One new product is an automated filling and batching system. “We built automatic keg filler for a beverage company in town, which improved their production output by 400 percent,” Murdza says. “It’s these skills, technologies, capacities, and knowledge that we translate across all industries to improve their productivity.”

Company Profiles

Swscale Roger & Dean 2008-small

Roger & Dean on comany’s famous “Sidewinder” truck scale, 2008

Roger Dumont – President and Co-Owner

As I near my 18th anniversary with Southwestern Scale, I find it amazing  that when I started entering my early adulthood, I didn’t want to be here. Not because I didn’t like the business, but because sometimes my father and I didn’t see eye to eye. Like any child of a small  business owner, I was involved in business  activities, especially mundane items like  stuffing envelopes, getting trade show materials ready, picking up trash on the  company’s property, cleaning the office,  and sweeping floors.

As I got older, more exciting work opportunities came my way such as working with my brother during summers in high school on the construction crew putting in scale foundations. Again, I always seemed to be the one cleaning the shovels and tools after every pour. I also worked with the manufacturing department and went with field service techs on calls. Eventually, I produced the entire daily customer invoicing in my bedroom during high school. There were times my father would get frustrated with me not getting the invoicing done each day because of either my homework load or being a lazy teenager. He threatened to fire me numerous times but never did.  Thinking about it now, as a father of a couple of teenagers, I can relate to his frustration.

After high school, I decided it would be less stressful to pursue accounting work at a variety of small CPA offices when not in class at the University of Arizona. It was a great experience understanding how small businesses worked and their pitfalls.  After graduating with an accounting degree, I became a cost accountant for BHP Copper (then called Magma Copper} in San Manuel, AZ. Within five years, I was promoted to the senior financial analyst at the corporate office in Tucson.

Eventually tiring of corporate culture, I worked at a small family-owned company in Tucson. After a year at the job, my father and brother asked me to rejoin Southwestern Scale in 1999. I was apprehensive since my working relationship with my dad was like oil and water. I decided to commute from Tucson to see how it worked out until my wife finished her school year teaching fifth grade.

My father and I butted heads during the four short months we worked together until his passing. If we had continued working together, I might have left the company, valuing our relationship more than the job. Importantly, during those few short months, I think he came to realize that Dean and I were ready to take over the business and that gave him peace.

Initially, I was obsessed with determining how to make the company realize its potential. It was invigorating to finally be in a situation where I could make a real contribution and see the results. That tenacity hasn’t stopped 17 years later.
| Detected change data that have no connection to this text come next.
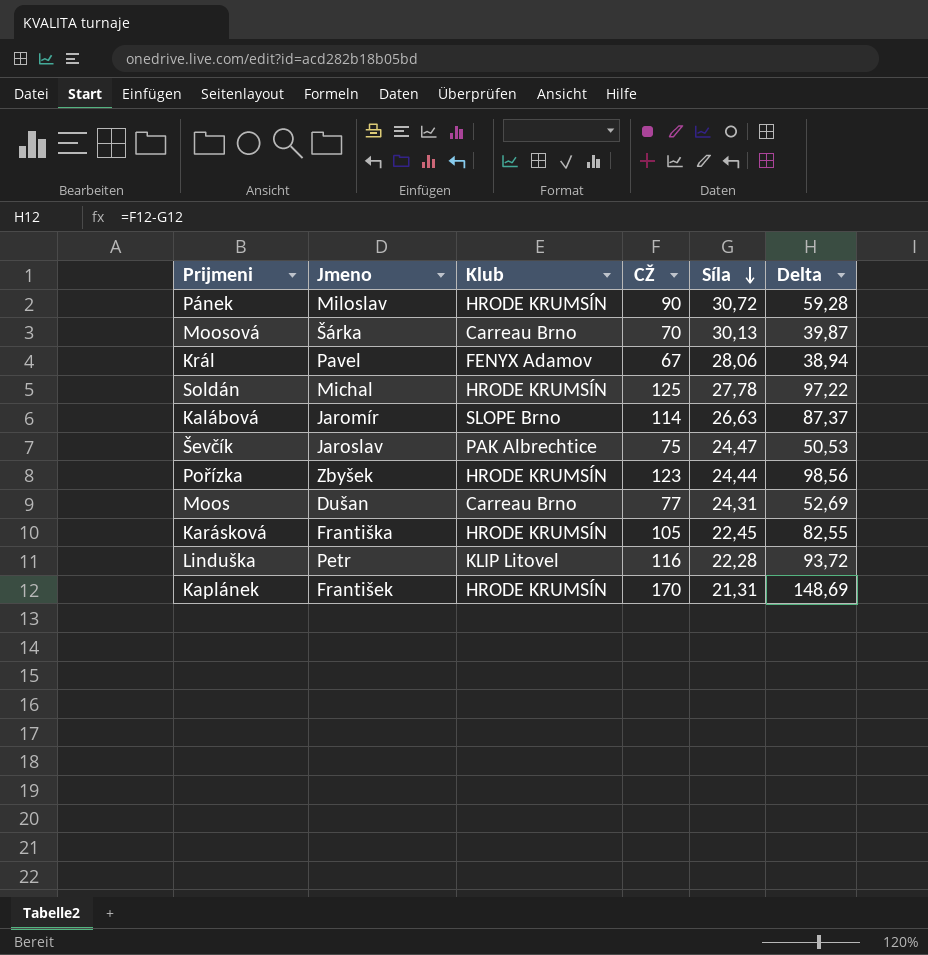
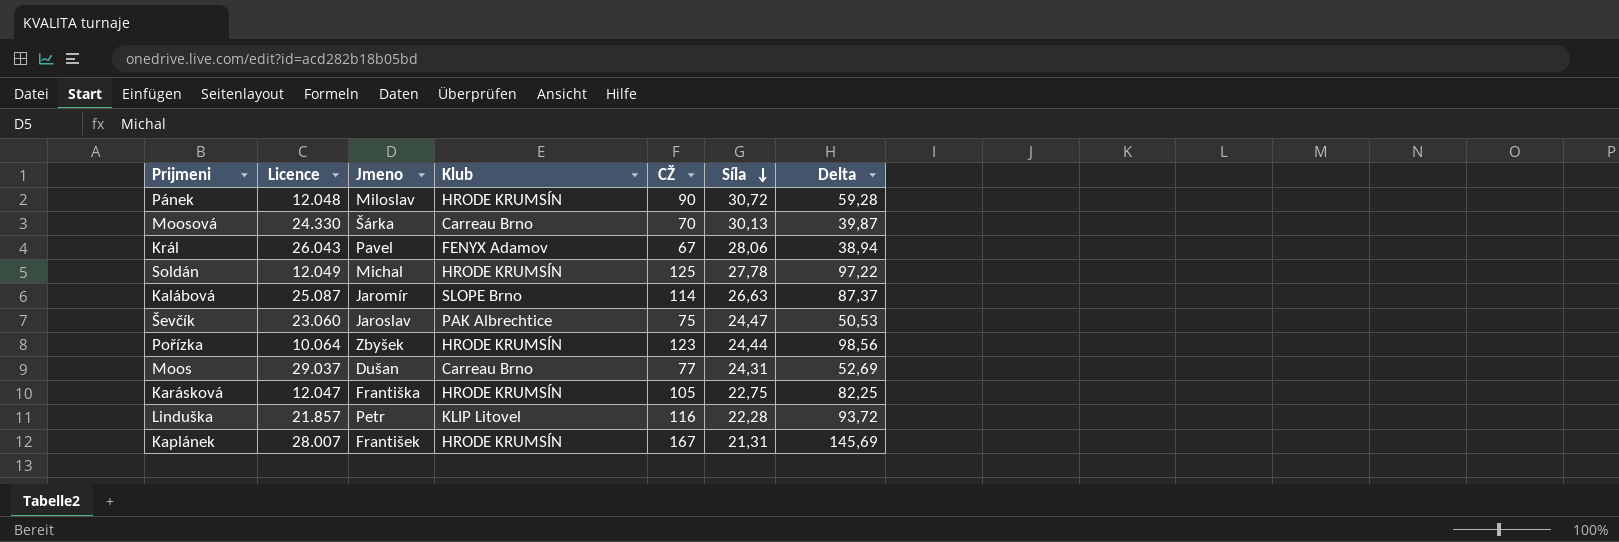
column Licence | position: none -> 2
Karásková | Síla: 22,45 -> 22,75
Karásková | Delta: 82,55 -> 82,25
Kaplánek | CŽ: 170 -> 167
Kaplánek | Delta: 148,69 -> 145,69

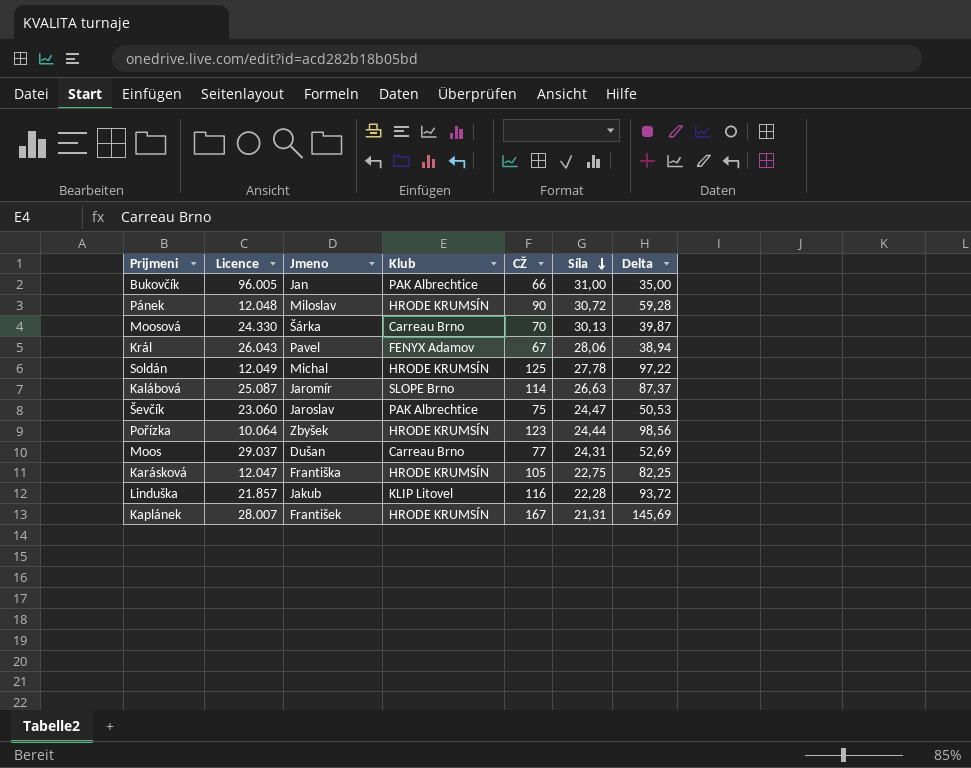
row Bukovčík: none -> 96.005 | Jan | PAK Albrechtice | 66 | 31,00 | 35,00
Linduška | Jmeno: Petr -> Jakub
I am proud of the legacy of this company and the people, past and present who have made it what it is today. We currently have a fantastic group of individuals here to take us to the next chapter of the business.

Dean Dumont -Vice President and Co-Owner

The scale business has been part of my life ever since I was a kid. I would spend many days with my father at his work either on job sites or projects at the office. When we moved to Arizona in 1984, he purchased Southwestern Scale.  Throughout high school and college, I spent summers working at his shop in Phoenix.
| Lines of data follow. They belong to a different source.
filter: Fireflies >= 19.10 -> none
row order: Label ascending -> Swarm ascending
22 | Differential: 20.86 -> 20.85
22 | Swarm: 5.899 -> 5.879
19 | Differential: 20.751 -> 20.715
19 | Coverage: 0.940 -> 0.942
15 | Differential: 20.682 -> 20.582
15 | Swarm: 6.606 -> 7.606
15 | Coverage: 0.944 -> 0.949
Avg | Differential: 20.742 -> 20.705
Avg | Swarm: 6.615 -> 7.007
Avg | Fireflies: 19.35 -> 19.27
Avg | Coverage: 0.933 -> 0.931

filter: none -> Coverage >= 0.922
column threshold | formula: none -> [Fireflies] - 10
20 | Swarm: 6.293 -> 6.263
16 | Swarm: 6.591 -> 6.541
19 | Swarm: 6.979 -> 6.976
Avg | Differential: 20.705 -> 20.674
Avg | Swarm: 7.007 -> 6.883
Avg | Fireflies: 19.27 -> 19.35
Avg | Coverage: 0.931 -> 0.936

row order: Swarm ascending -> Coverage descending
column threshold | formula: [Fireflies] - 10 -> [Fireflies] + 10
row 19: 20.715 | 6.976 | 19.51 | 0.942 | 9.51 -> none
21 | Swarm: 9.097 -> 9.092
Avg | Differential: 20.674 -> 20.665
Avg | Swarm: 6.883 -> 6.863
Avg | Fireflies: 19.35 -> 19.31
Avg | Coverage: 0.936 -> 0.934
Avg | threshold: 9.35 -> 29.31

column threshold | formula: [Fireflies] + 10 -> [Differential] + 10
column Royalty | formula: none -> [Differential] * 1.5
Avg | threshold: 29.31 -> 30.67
My father made it a point to provide an experience in almost every sector of our industry. I believe this was the best way for me to learn and I am thankful he did that. After graduating from Northern Arizona University in 1992, I went into sales. His first piece of advice was, “Here is the phone book, start with A and let me know when you are done.” It was a hard lesson in “Cold Calling 101” but made me realize just how important weighing systems are to our customers.
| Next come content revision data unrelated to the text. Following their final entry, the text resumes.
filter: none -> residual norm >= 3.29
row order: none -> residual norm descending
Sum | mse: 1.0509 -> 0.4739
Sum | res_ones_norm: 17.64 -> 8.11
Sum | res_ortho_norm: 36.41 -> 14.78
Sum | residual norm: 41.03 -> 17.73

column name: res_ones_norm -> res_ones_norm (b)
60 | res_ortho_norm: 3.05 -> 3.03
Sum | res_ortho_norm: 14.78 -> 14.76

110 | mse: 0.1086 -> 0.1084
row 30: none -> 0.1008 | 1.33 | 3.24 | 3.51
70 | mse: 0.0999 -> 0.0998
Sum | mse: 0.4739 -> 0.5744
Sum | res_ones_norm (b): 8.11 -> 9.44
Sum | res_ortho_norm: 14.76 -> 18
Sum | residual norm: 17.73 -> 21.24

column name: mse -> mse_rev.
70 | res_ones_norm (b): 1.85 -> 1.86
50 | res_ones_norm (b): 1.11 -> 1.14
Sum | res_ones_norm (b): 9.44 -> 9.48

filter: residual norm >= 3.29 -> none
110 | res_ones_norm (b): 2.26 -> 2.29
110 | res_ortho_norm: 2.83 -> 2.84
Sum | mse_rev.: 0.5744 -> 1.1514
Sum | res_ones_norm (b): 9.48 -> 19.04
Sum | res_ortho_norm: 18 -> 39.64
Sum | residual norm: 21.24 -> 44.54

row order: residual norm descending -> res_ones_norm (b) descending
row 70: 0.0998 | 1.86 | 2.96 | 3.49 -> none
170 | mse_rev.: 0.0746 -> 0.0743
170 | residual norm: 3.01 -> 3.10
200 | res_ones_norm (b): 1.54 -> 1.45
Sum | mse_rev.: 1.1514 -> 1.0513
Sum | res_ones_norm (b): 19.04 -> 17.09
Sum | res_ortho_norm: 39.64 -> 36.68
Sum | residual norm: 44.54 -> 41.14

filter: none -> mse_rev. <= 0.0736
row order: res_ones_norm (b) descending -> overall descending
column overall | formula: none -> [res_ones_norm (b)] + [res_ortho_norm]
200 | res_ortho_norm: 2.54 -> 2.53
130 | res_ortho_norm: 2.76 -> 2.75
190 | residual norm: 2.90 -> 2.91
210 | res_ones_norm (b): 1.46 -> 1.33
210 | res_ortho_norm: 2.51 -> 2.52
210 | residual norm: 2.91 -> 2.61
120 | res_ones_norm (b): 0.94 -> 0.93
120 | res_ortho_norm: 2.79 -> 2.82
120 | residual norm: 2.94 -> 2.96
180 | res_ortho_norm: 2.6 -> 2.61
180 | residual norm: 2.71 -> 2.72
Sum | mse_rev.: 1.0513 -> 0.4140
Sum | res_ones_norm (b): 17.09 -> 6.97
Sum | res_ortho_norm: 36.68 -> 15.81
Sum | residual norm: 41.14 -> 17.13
Customers mostly welcomed me into their operations and shared how they used our products. I learned a great deal about the industry and the region during that period. There are few roads in Arizona I have not traveled working with clients. This year marks my 25th anniversary at Southwestern Scale, and I am truly honored to be a part of our 70th anniversary as a company.

Mark Murdza – Director of Sales and Business Development

As a first-generation American, born to Eastern European parents with a strong work ethic, I was raised around mills, drills, and CNC machines. That exposure led to a Manufacturing Engineering degree from Arizona State University in 1995 and a 17-year career in technical marketing and sales in the semiconductor business. After being in a global market and industry, I wanted to understand who drove our regional economy and joined Southwestern Scale in 2011. As we serve more than 20 different industries, our company has a pulse on the players in each market. I’m gaining insight into how the various operations function and what drives their markets.

Kristin Miranda- Accounting Manager

I was born and raised in Phoenix and obtained an associate’s degree in accounting from Phoenix College, and a bachelor’s degree in Global Business Leadership and Management from ASU West.  While in school, I began my accounting career as an apprentice at Barrow Neurological Group and later took a job with a law firm and worked my way up to lead bookkeeper. After 15 years, I joined Southwestern Scale in 2015 to become the accounting manager in charge of business services.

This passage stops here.